> **WHAT THE TASK ASKS**: Copy out the lines of the records below, and only those lines, from the one with "(152, 209) none" through the one with "[429,242,614,255] [407,261,657,273] [407,279,661,291] [e-mail]", exactly as they appear.

> **DATA FOR THIS EXERCISE**:
Content starts

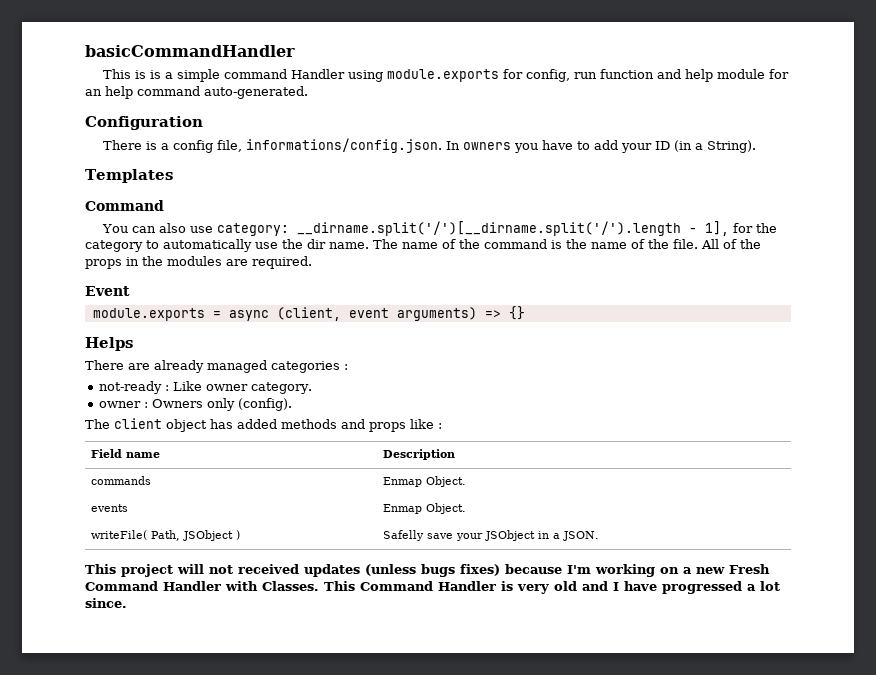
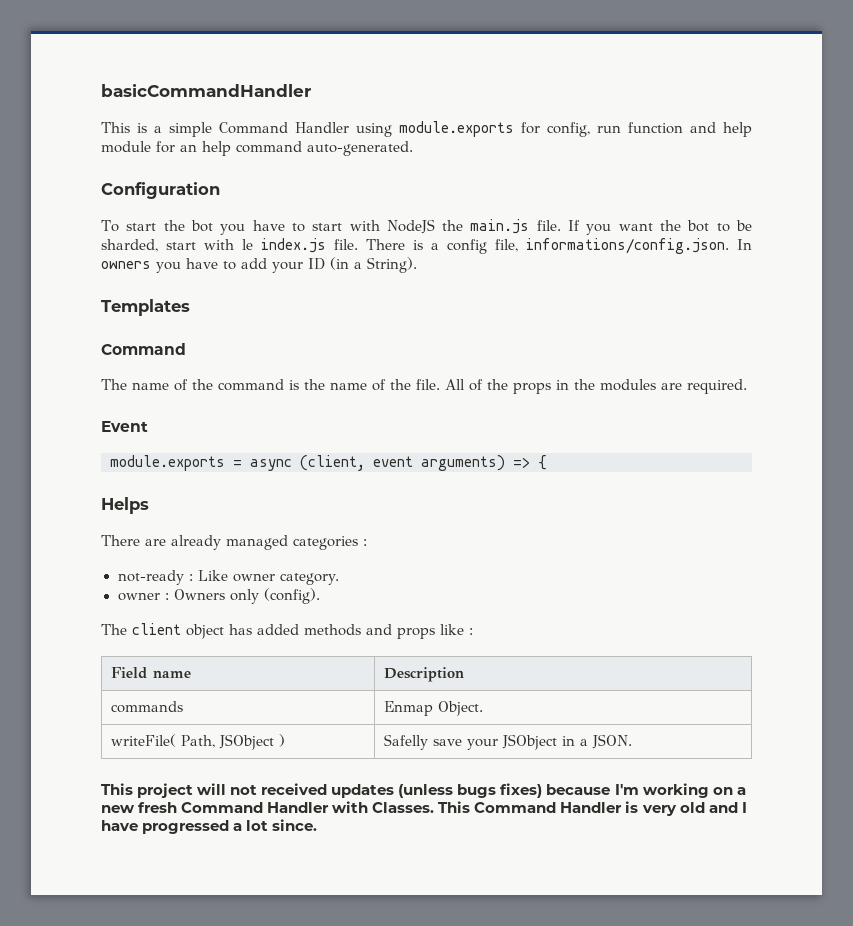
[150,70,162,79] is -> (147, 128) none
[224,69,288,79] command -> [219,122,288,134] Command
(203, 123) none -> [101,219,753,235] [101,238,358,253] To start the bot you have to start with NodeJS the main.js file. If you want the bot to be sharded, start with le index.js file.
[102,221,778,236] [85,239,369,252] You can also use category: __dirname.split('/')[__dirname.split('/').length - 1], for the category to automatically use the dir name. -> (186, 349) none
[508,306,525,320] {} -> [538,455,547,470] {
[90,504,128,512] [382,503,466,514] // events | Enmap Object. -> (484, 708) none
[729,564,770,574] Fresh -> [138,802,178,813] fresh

Content ends
Content starts

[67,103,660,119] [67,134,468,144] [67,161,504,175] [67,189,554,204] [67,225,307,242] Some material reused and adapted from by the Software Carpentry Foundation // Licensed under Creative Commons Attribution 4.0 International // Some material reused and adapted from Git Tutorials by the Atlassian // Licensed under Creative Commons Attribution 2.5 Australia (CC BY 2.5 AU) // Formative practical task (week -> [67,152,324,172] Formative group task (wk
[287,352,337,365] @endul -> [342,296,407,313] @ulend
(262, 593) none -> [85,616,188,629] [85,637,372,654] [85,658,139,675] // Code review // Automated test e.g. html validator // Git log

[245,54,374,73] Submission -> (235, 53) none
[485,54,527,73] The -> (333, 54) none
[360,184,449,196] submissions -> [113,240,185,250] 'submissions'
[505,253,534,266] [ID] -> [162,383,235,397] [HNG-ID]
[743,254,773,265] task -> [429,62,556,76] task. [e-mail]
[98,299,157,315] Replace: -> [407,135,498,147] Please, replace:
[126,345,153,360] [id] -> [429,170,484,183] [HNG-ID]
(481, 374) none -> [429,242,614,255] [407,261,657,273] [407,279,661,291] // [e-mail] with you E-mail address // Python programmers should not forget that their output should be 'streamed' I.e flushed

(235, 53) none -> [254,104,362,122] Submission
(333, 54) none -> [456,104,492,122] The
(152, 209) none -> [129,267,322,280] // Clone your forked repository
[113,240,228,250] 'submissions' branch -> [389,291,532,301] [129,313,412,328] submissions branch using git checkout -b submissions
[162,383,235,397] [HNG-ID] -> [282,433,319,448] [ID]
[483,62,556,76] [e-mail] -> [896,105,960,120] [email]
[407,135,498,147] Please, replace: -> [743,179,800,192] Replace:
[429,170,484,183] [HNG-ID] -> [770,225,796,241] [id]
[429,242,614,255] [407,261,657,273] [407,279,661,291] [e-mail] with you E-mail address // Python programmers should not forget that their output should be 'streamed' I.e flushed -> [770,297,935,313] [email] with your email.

Content ends

> **RESULT OF THE TASK**:
(152, 209) none -> [129,267,322,280] // Clone your forked repository
[113,240,228,250] 'submissions' branch -> [389,291,532,301] [129,313,412,328] submissions branch using git checkout -b submissions
[162,383,235,397] [HNG-ID] -> [282,433,319,448] [ID]
[483,62,556,76] [e-mail] -> [896,105,960,120] [email]
[407,135,498,147] Please, replace: -> [743,179,800,192] Replace:
[429,170,484,183] [HNG-ID] -> [770,225,796,241] [id]
[429,242,614,255] [407,261,657,273] [407,279,661,291] [e-mail] with you E-mail address // Python programmers should not forget that their output should be 'streamed' I.e flushed -> [770,297,935,313] [email] with your email.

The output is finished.